### Records to use

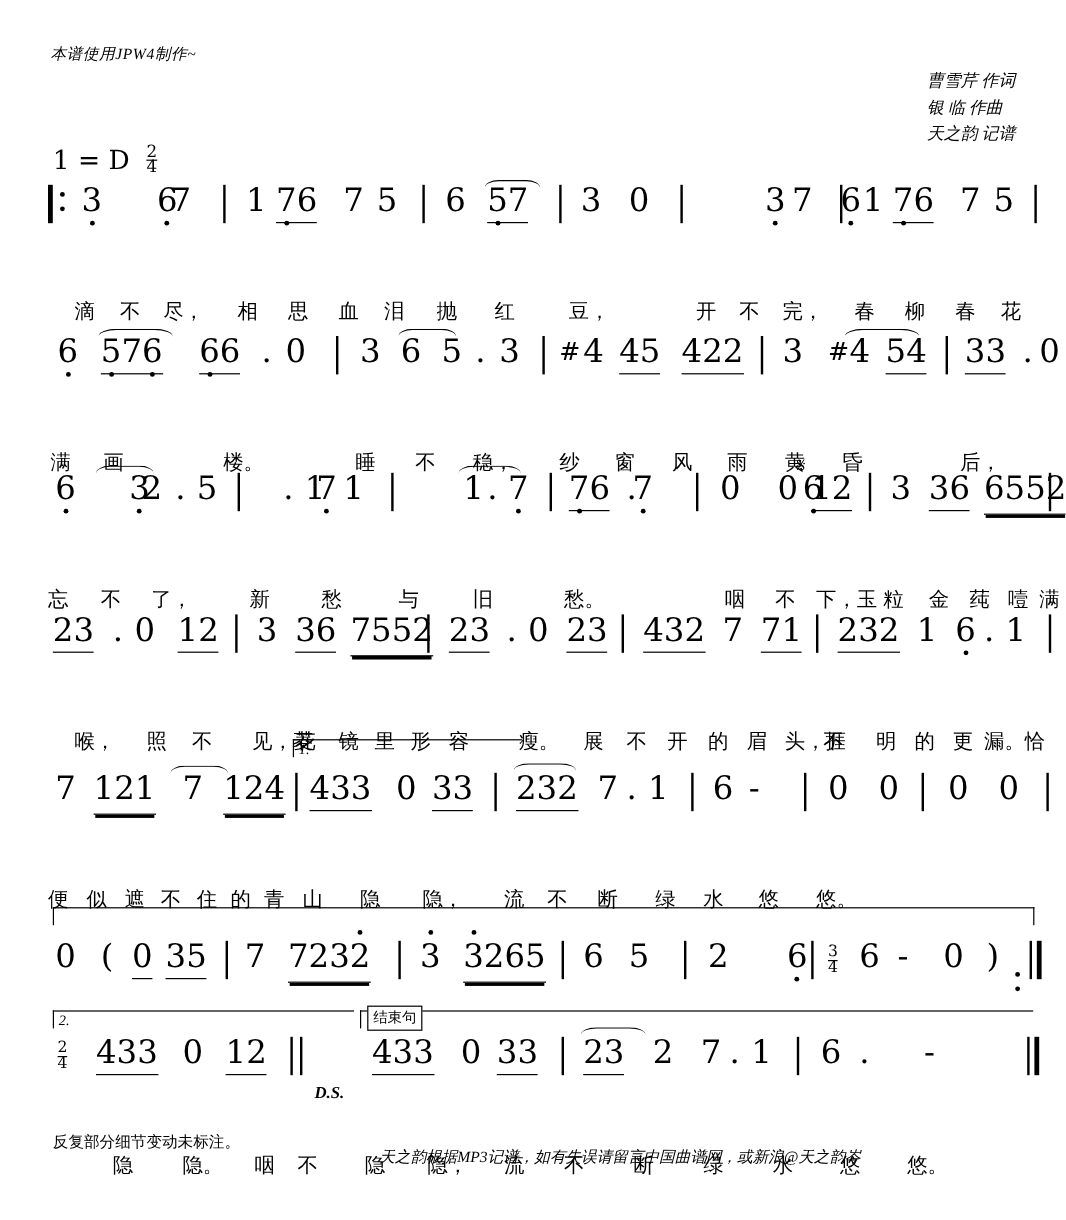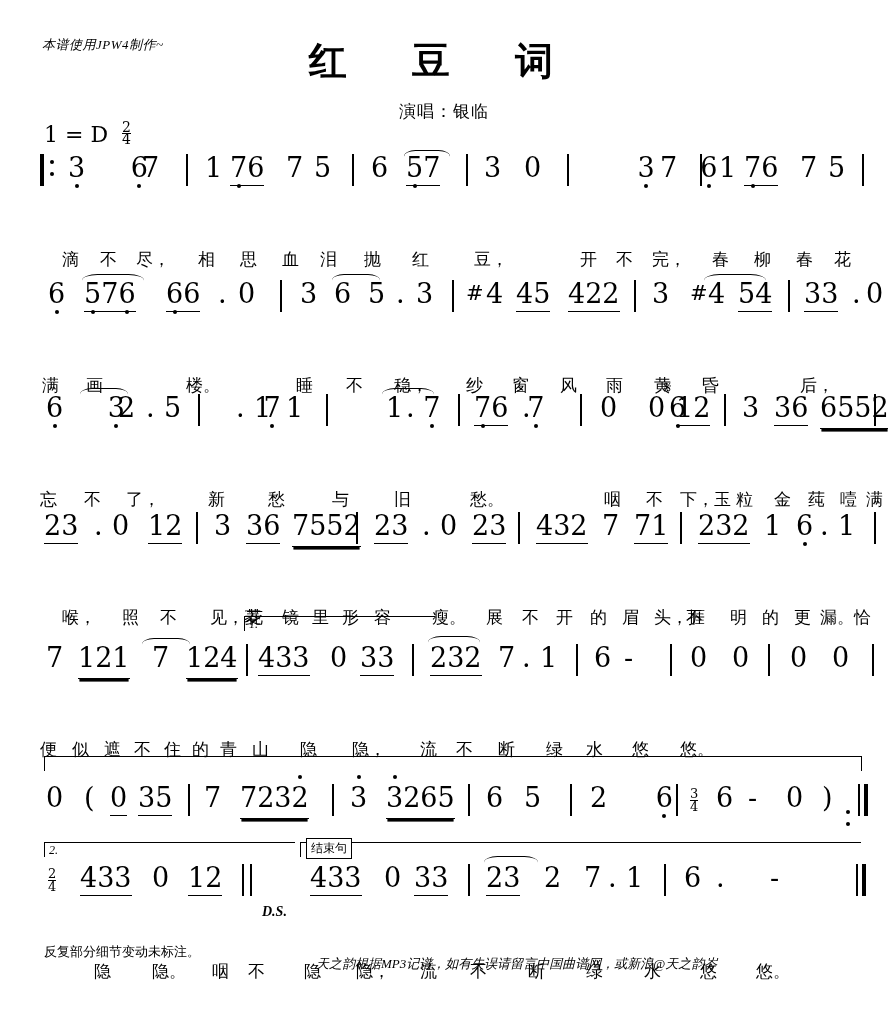--- a/index.html
+++ b/index.html
@@ -123,7 +123,6 @@
 <div class="sheet">
 
   <div class="note-top">本谱使用JPW4制作~</div>
-  <div class="title">红 豆 词</div>
   <div class="singer">演唱：银临</div>
 
 

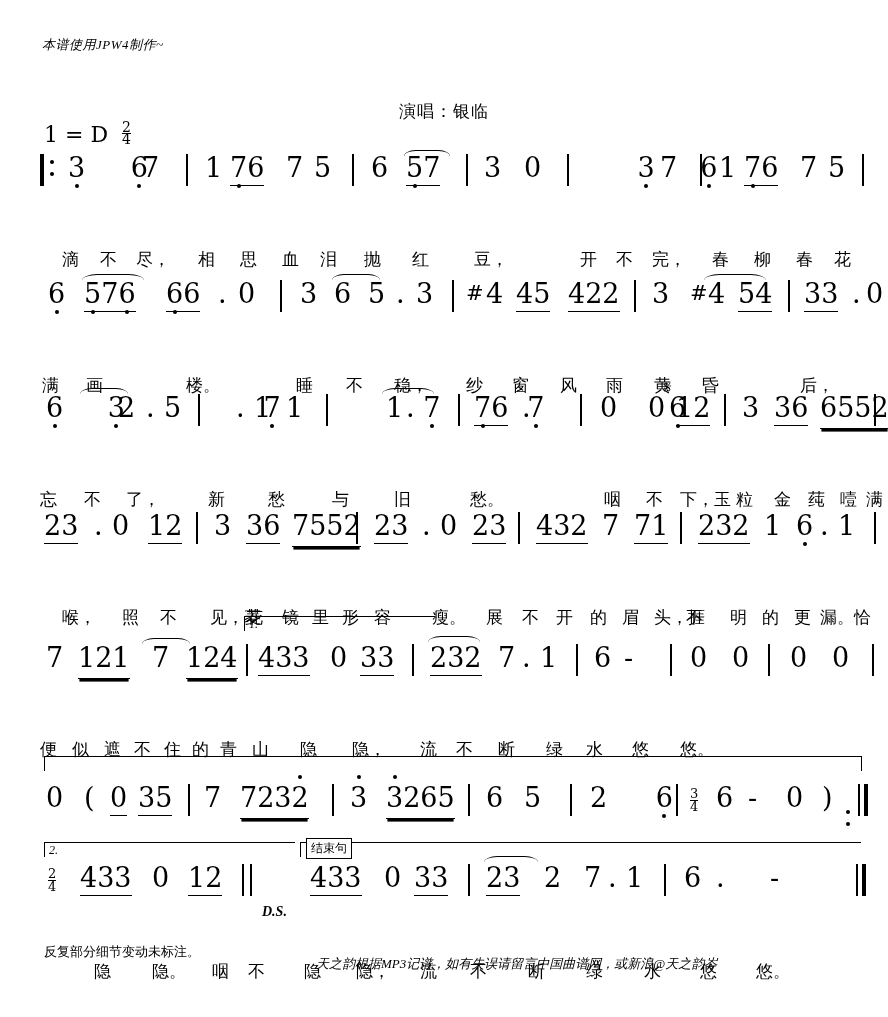--- a/index.html
+++ b/index.html
@@ -125,6 +125,11 @@
   <div class="note-top">本谱使用JPW4制作~</div>
   <div class="singer">演唱：银临</div>
 
+  <div class="credits">
+    <div>曹雪芹 作词</div>
+    <div>银 临 作曲</div>
+    <div>天之韵 记谱</div>
+  </div>
 
   <div class="keysig">
     <span>1 = D</span>

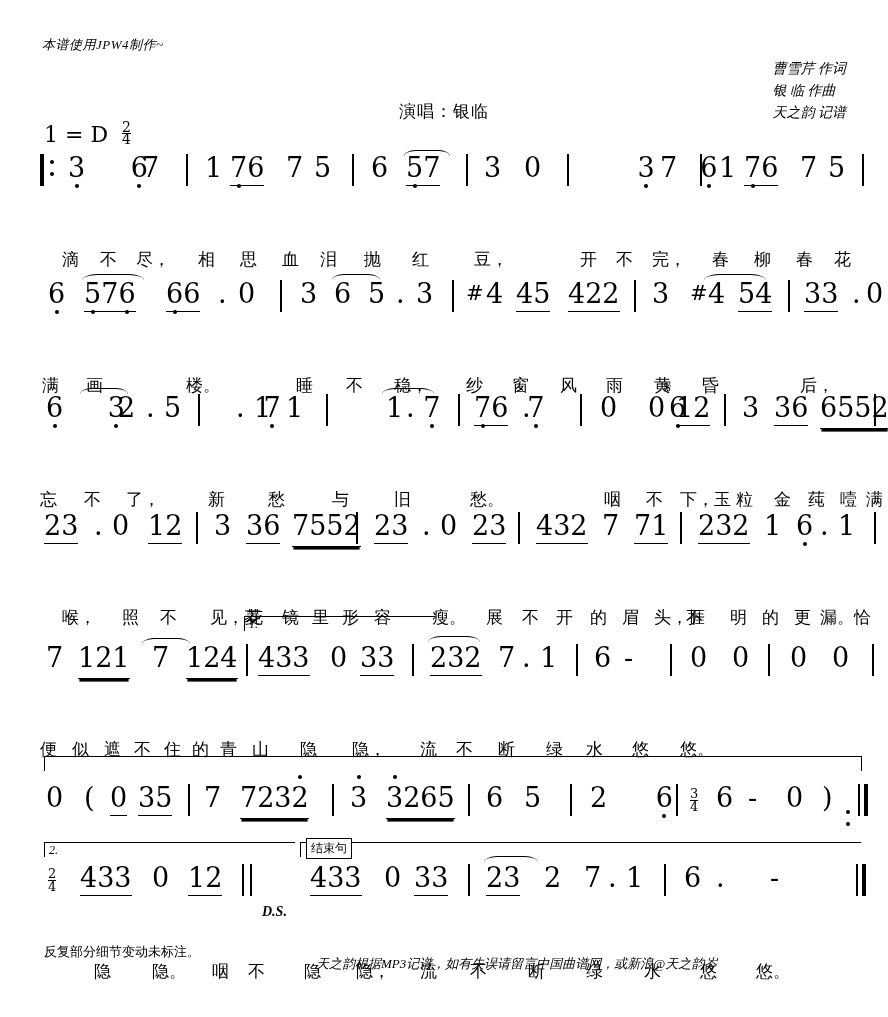--- a/index.html
+++ b/index.html
@@ -123,7 +123,6 @@
 <div class="sheet">
 
   <div class="note-top">本谱使用JPW4制作~</div>
-  <div class="singer">演唱：银临</div>
 
   <div class="credits">
     <div>曹雪芹 作词</div>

######

◆ **Task objective**
A word-for-word restatement of all the lines above is needed, with the pictures omitted.

◆ **Answer**
--- a/index.html
+++ b/index.html
@@ -123,7 +123,6 @@
 <div class="sheet">
 
   <div class="note-top">本谱使用JPW4制作~</div>
-  <div class="title">红 豆 词</div>
   <div class="singer">演唱：银临</div>
 
 

--- a/index.html
+++ b/index.html
@@ -125,6 +125,11 @@
   <div class="note-top">本谱使用JPW4制作~</div>
   <div class="singer">演唱：银临</div>
 
+  <div class="credits">
+    <div>曹雪芹 作词</div>
+    <div>银 临 作曲</div>
+    <div>天之韵 记谱</div>
+  </div>
 
   <div class="keysig">
     <span>1 = D</span>

--- a/index.html
+++ b/index.html
@@ -123,7 +123,6 @@
 <div class="sheet">
 
   <div class="note-top">本谱使用JPW4制作~</div>
-  <div class="singer">演唱：银临</div>
 
   <div class="credits">
     <div>曹雪芹 作词</div>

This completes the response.